▸ What needs to be done
Gather all lines in the records below that include the word "size".

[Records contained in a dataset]

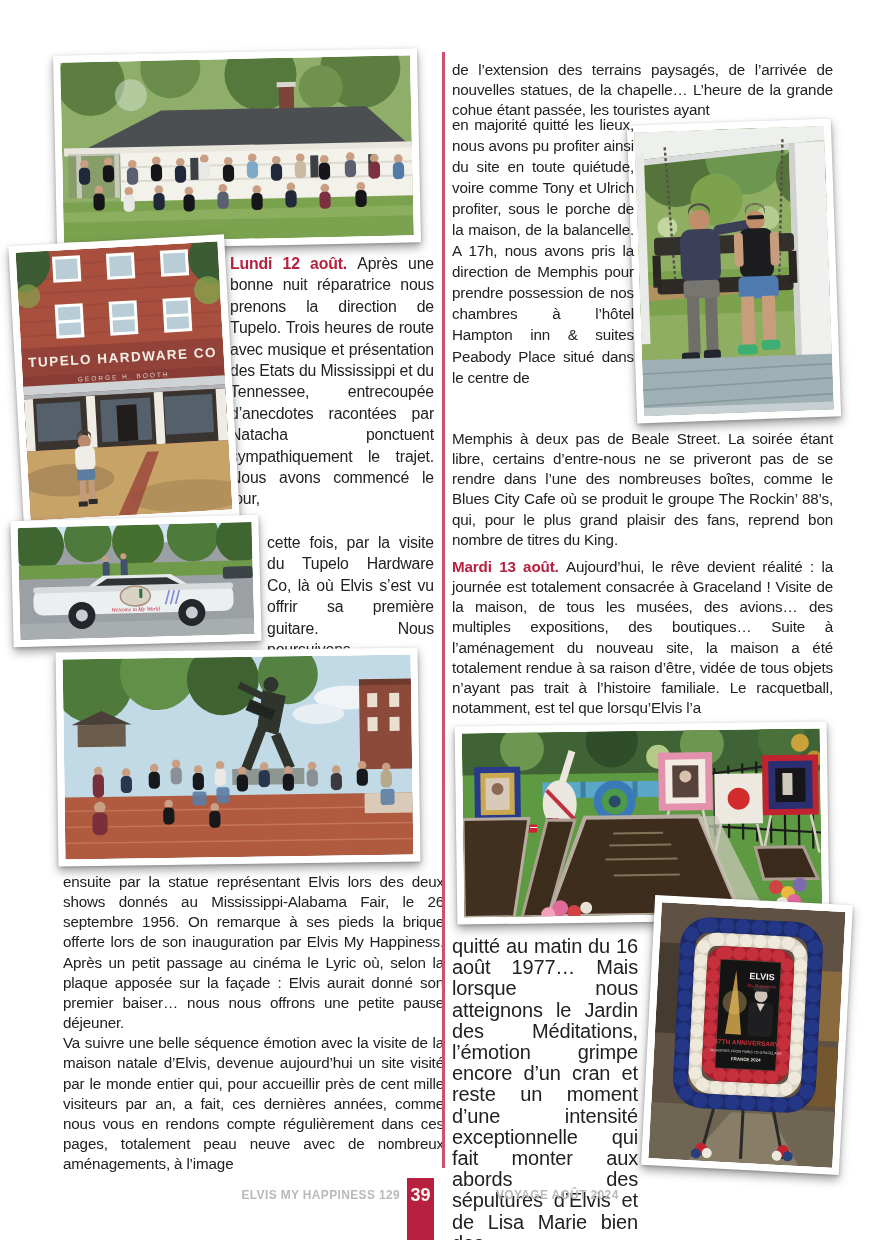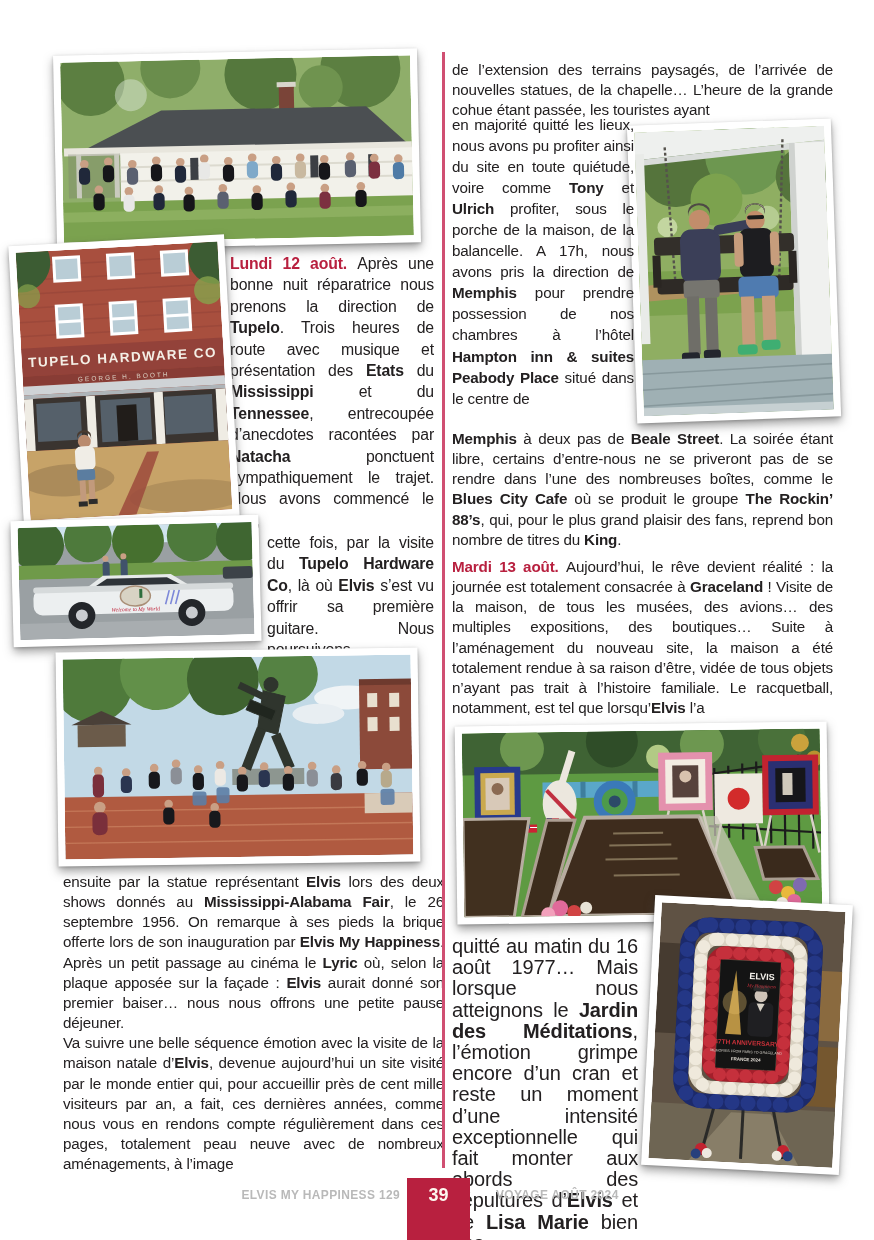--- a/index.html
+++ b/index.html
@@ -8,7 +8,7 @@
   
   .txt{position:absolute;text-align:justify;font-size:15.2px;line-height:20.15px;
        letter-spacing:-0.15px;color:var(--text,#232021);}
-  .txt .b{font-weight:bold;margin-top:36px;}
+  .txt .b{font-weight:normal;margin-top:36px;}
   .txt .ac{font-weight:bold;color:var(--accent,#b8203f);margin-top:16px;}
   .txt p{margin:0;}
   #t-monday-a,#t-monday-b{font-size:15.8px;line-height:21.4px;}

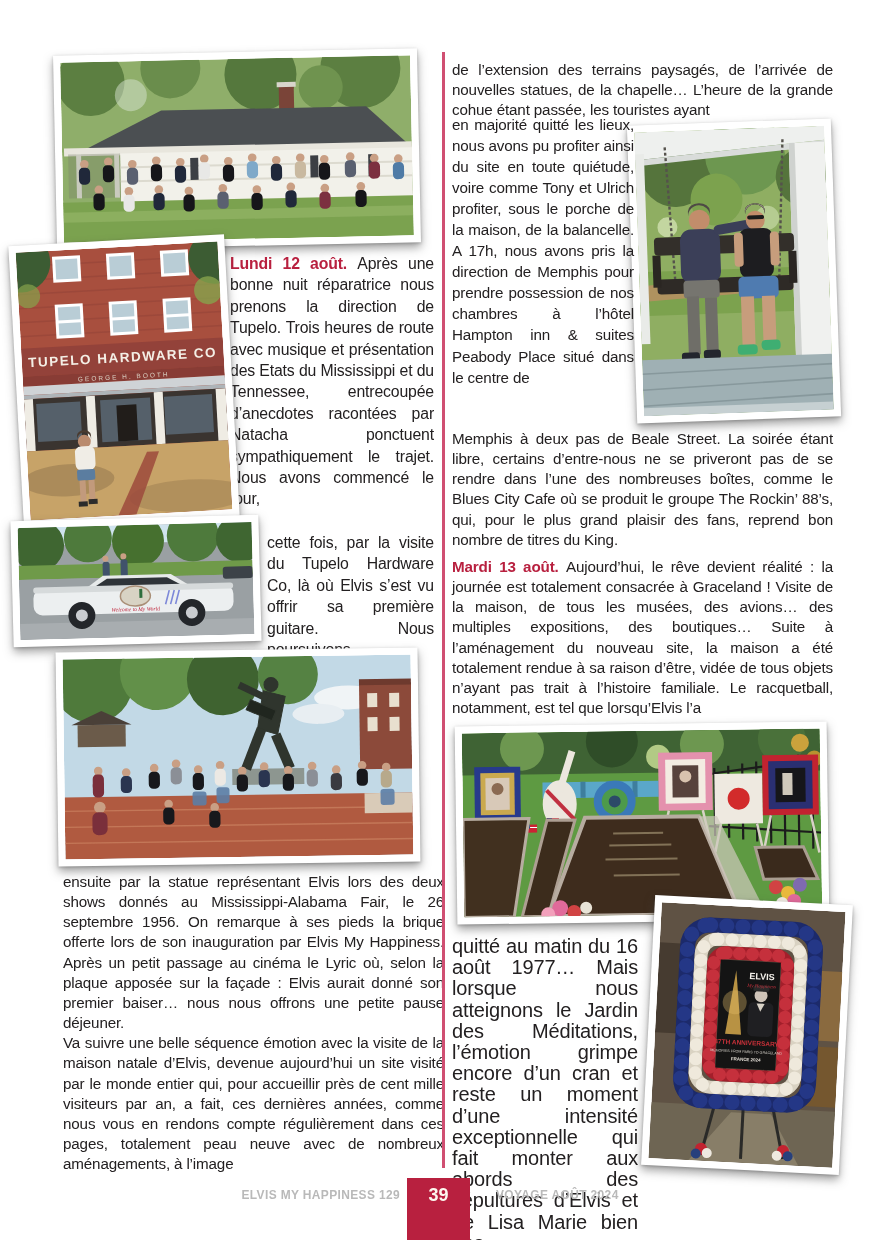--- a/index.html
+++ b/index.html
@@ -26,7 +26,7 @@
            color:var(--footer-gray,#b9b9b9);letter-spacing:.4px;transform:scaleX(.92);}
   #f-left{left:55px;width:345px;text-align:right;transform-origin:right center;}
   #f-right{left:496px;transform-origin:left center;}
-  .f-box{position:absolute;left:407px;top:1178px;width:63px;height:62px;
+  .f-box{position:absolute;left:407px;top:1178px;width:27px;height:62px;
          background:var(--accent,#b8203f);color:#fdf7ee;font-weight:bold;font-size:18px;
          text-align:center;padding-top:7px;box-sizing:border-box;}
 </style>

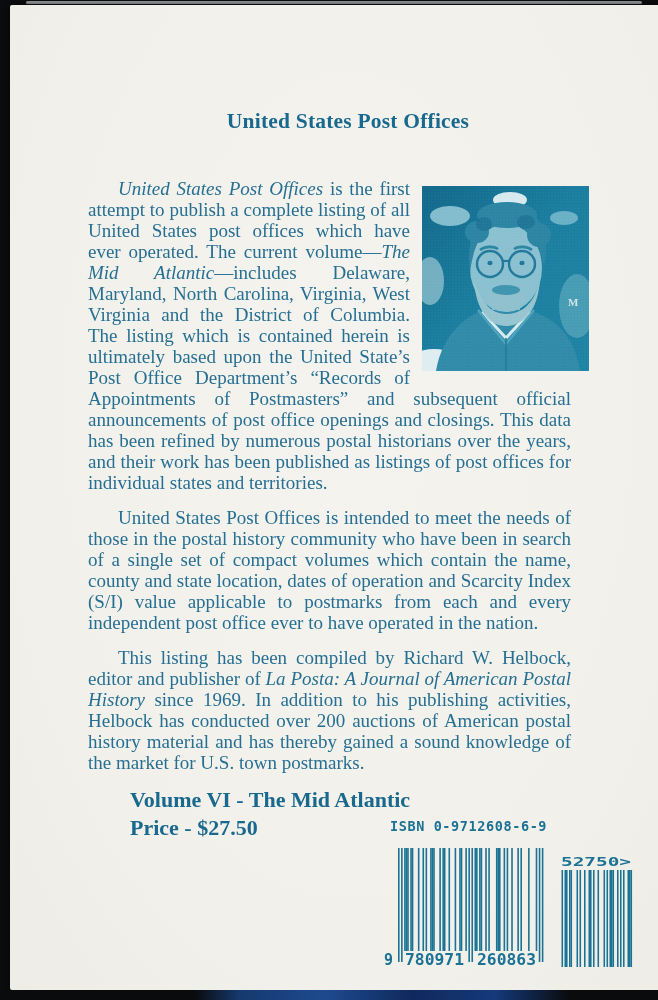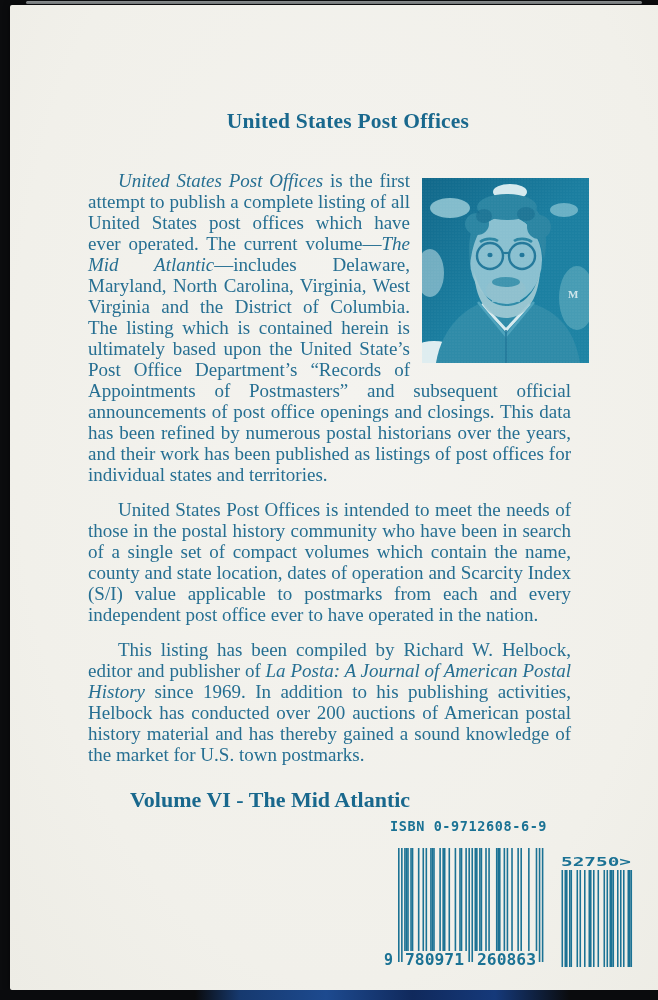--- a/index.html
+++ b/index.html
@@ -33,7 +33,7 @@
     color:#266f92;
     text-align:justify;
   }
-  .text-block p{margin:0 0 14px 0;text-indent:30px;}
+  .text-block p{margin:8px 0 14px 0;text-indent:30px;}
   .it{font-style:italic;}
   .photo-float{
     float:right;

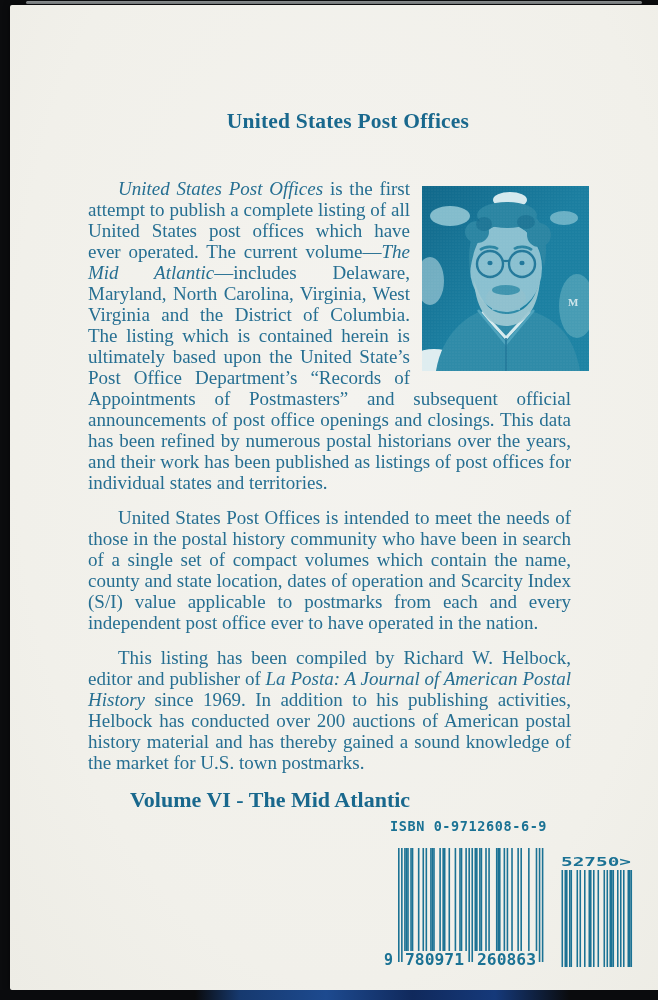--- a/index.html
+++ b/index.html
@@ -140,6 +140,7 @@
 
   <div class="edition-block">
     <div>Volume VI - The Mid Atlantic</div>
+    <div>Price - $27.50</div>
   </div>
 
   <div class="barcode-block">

==

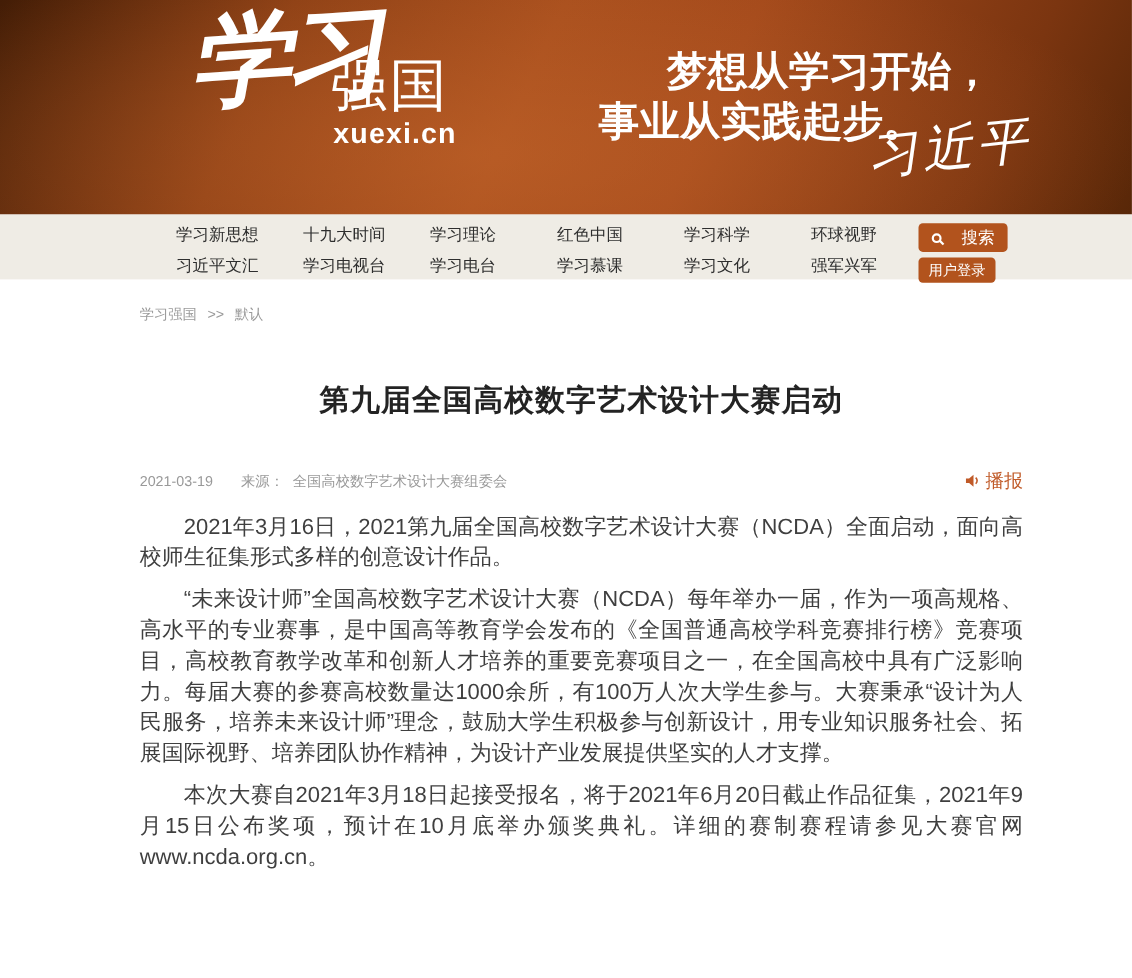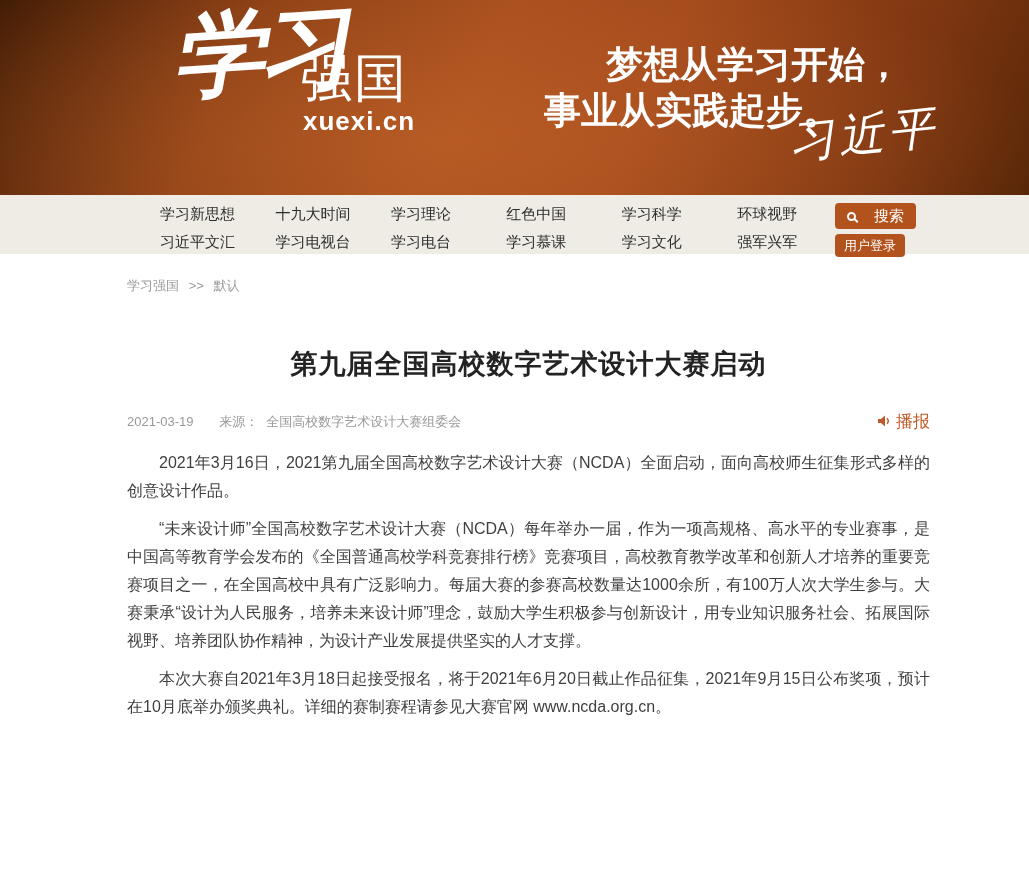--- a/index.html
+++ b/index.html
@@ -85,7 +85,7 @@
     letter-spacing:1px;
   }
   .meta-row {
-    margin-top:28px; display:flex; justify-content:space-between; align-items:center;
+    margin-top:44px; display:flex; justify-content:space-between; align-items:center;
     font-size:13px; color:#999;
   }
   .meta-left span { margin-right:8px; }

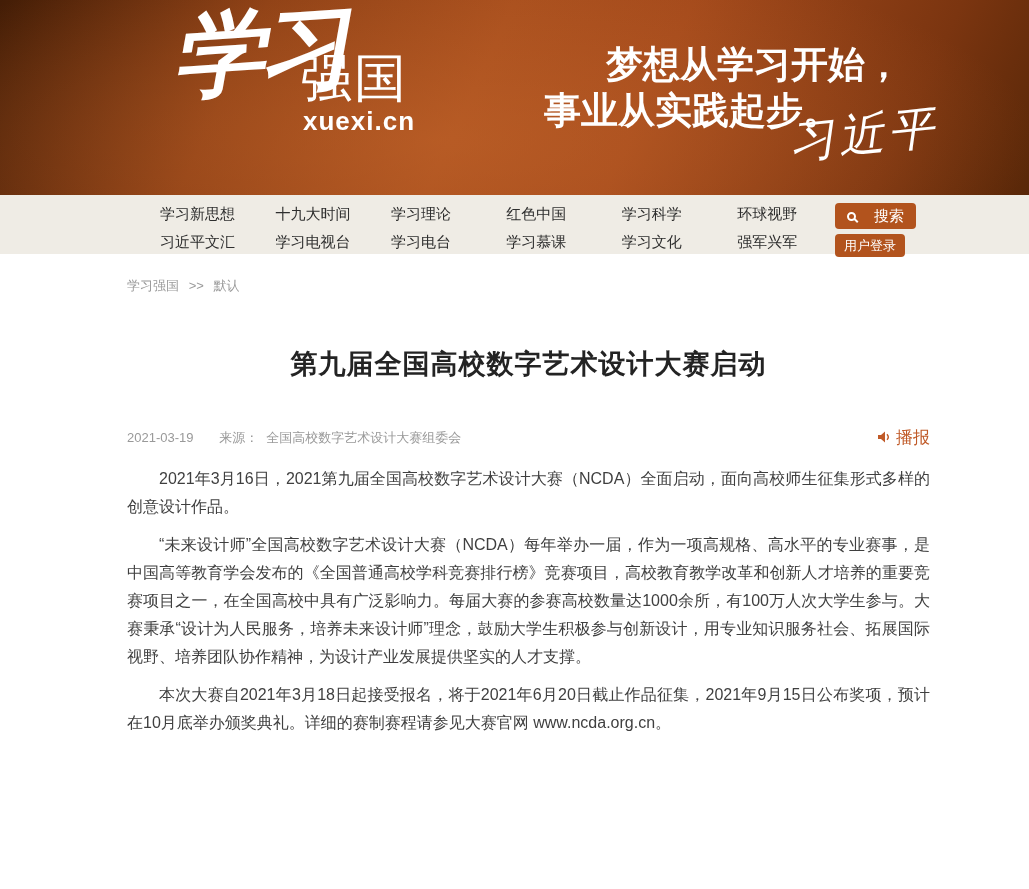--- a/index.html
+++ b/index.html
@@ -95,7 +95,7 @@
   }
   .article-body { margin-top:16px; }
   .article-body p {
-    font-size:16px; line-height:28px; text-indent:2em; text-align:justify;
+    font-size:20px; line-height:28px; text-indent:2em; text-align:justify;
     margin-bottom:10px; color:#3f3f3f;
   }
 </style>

▸ Result
   .txt{position:absolute;text-align:justify;font-size:15.2px;line-height:20.15px;
   #t-monday-a,#t-monday-b{font-size:15.8px;line-height:21.4px;}
          background:var(--accent,#b8203f);color:#fdf7ee;font-weight:bold;font-size:18px;
     font-size:13px; color:#999;
-    font-size:16px; line-height:28px; text-indent:2em; text-align:justify;
+    font-size:20px; line-height:28px; text-indent:2em; text-align:justify;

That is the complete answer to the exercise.